■ **Data shown**
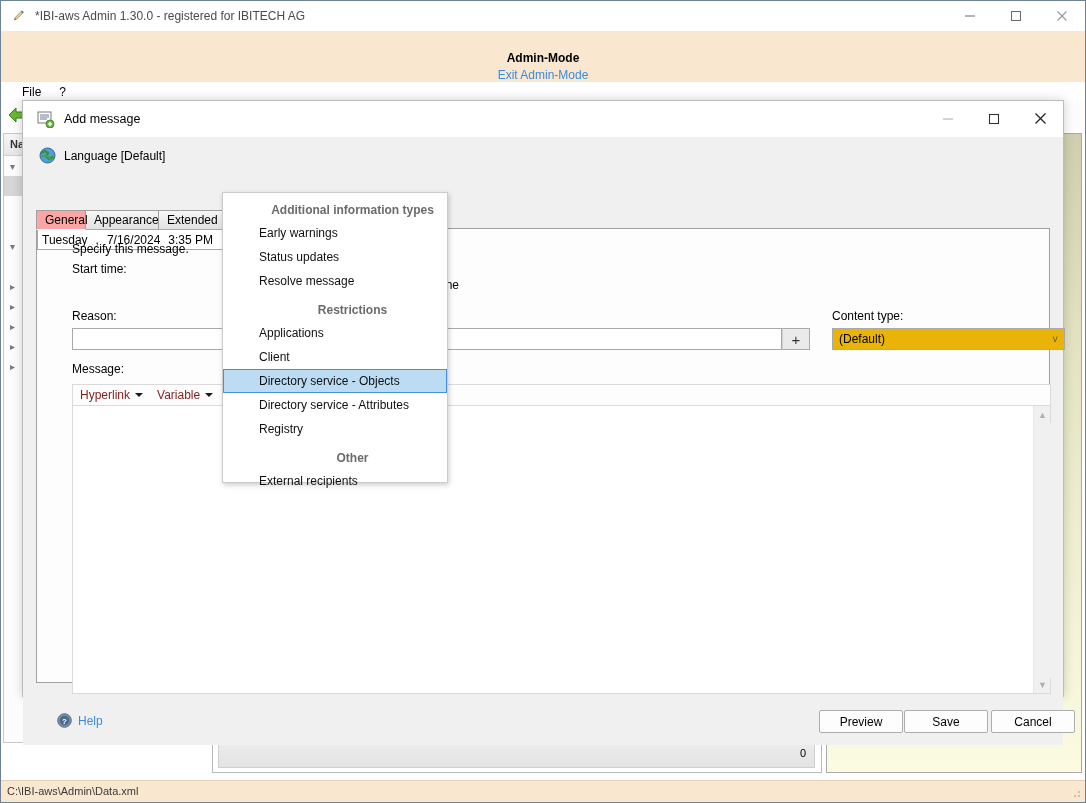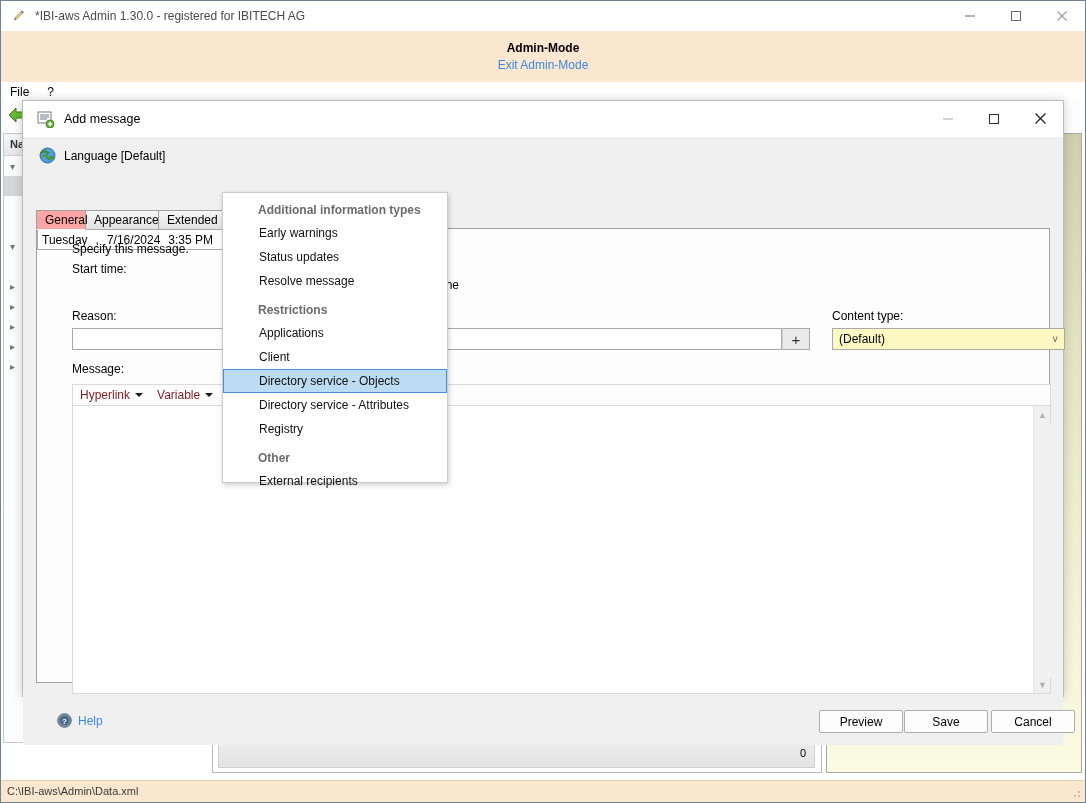--- a/index.html
+++ b/index.html
@@ -55,7 +55,7 @@
     width: 1084px; height: 51px;
     background: #fae7d0;
     text-align: center;
-    padding-top: 10px;
+    padding-top: 20px;
   }
   #admin-mode-title {
     font-size: 12px; font-weight: bold; color: #000;

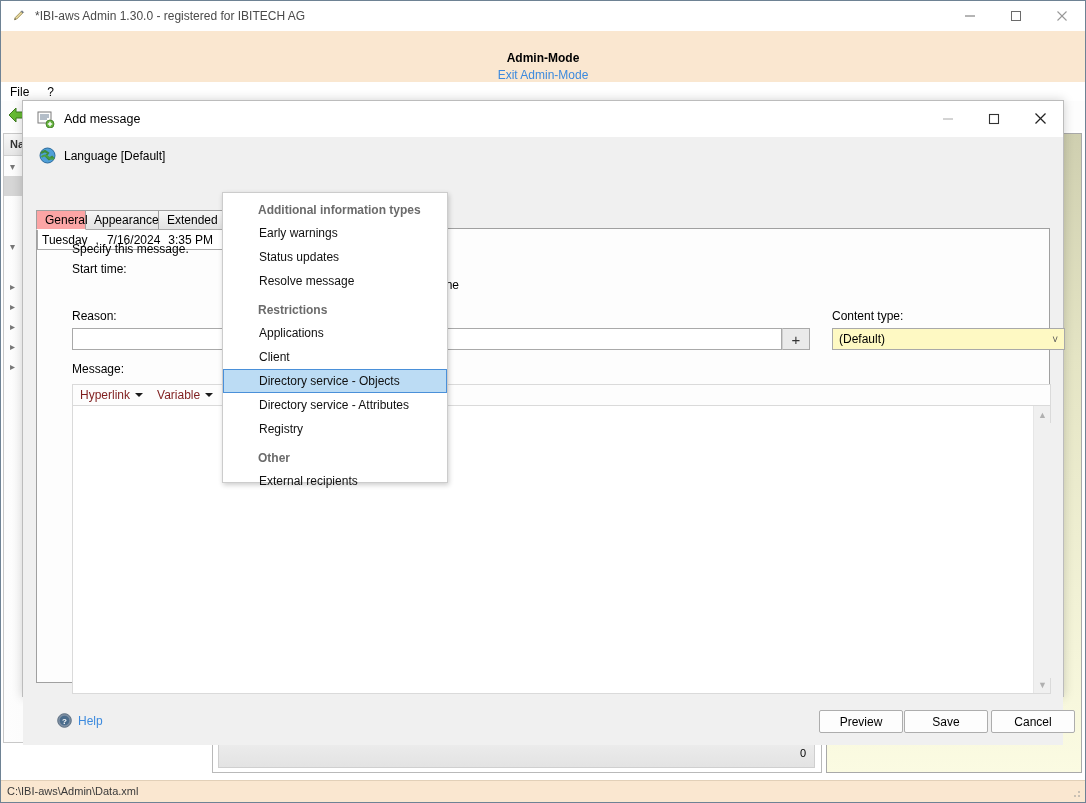--- a/index.html
+++ b/index.html
@@ -72,7 +72,7 @@
     width: 1084px; height: 19px;
     background: #ffffff;
     display: flex; align-items: center;
-    padding-left: 0;
+    padding-left: 12px;
   }
   .menu-item {
     font-size: 12px; color: #000;

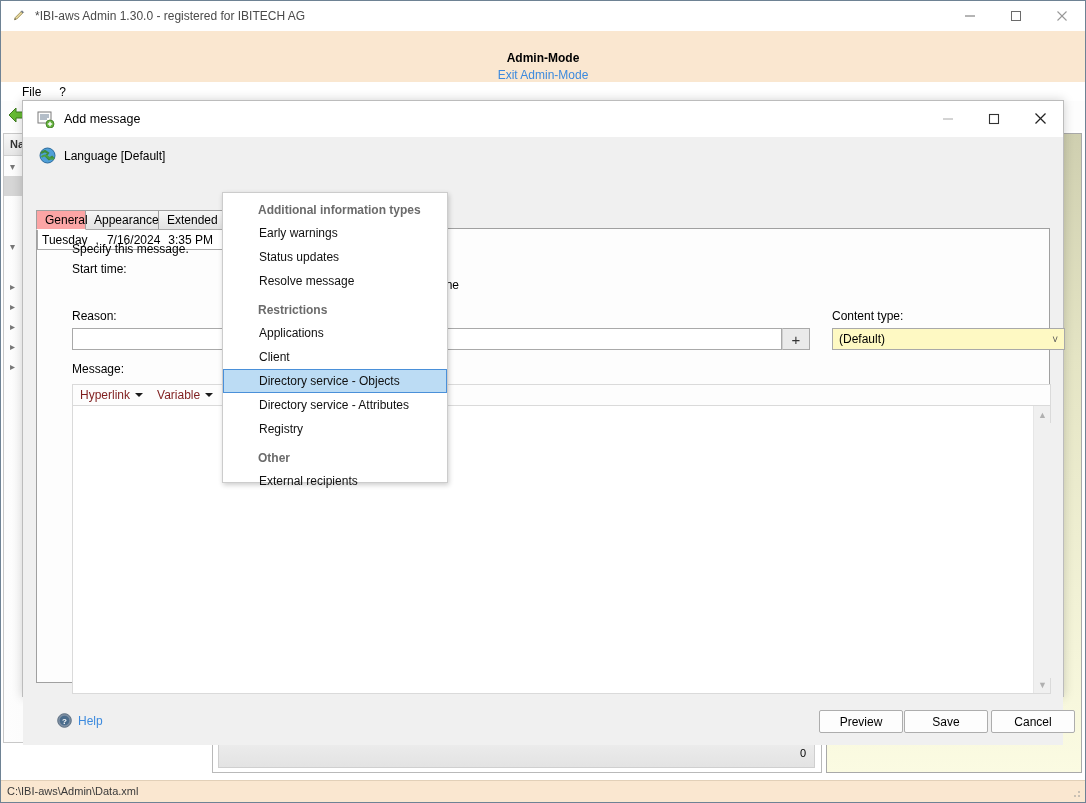--- a/index.html
+++ b/index.html
@@ -396,6 +396,7 @@
     font-size: 12px; font-weight: bold; color: #6b6b6b;
     padding: 4px 0 4px 35px;
     cursor: default;
+    text-align: center;
   }
   .menu-entry {
     font-size: 12px; color: #101010;

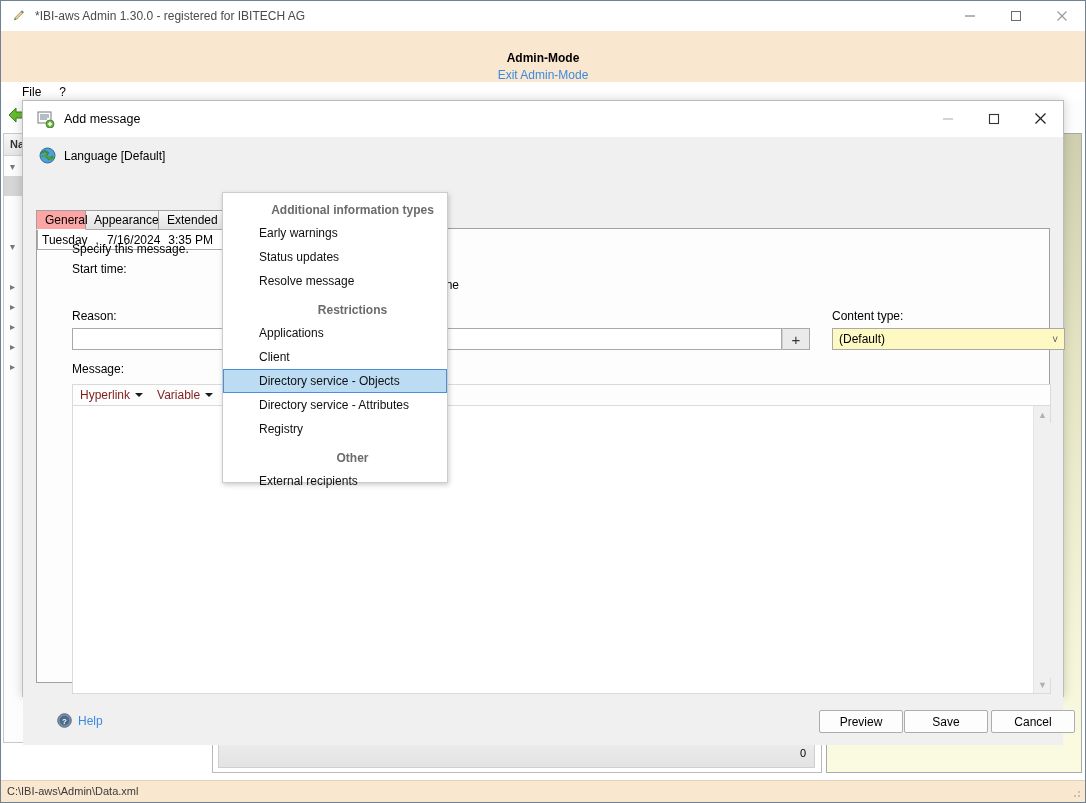--- a/index.html
+++ b/index.html
@@ -299,7 +299,7 @@
   #content-type-select {
     position: absolute; left: 795px; top: 99px;
     width: 233px; height: 22px;
-    background: #fef9c3; border: 1px solid #a9a9a9;
+    background: #eab308; border: 1px solid #a9a9a9;
     display: flex; align-items: center;
     padding: 0 6px;
     font-size: 12px;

■ **What you need to do**
Make an exact copy of the listing above, omitting the pictures.

■ **Expected answer**
--- a/index.html
+++ b/index.html
@@ -55,7 +55,7 @@
     width: 1084px; height: 51px;
     background: #fae7d0;
     text-align: center;
-    padding-top: 10px;
+    padding-top: 20px;
   }
   #admin-mode-title {
     font-size: 12px; font-weight: bold; color: #000;

--- a/index.html
+++ b/index.html
@@ -72,7 +72,7 @@
     width: 1084px; height: 19px;
     background: #ffffff;
     display: flex; align-items: center;
-    padding-left: 0;
+    padding-left: 12px;
   }
   .menu-item {
     font-size: 12px; color: #000;

--- a/index.html
+++ b/index.html
@@ -396,6 +396,7 @@
     font-size: 12px; font-weight: bold; color: #6b6b6b;
     padding: 4px 0 4px 35px;
     cursor: default;
+    text-align: center;
   }
   .menu-entry {
     font-size: 12px; color: #101010;

--- a/index.html
+++ b/index.html
@@ -299,7 +299,7 @@
   #content-type-select {
     position: absolute; left: 795px; top: 99px;
     width: 233px; height: 22px;
-    background: #fef9c3; border: 1px solid #a9a9a9;
+    background: #eab308; border: 1px solid #a9a9a9;
     display: flex; align-items: center;
     padding: 0 6px;
     font-size: 12px;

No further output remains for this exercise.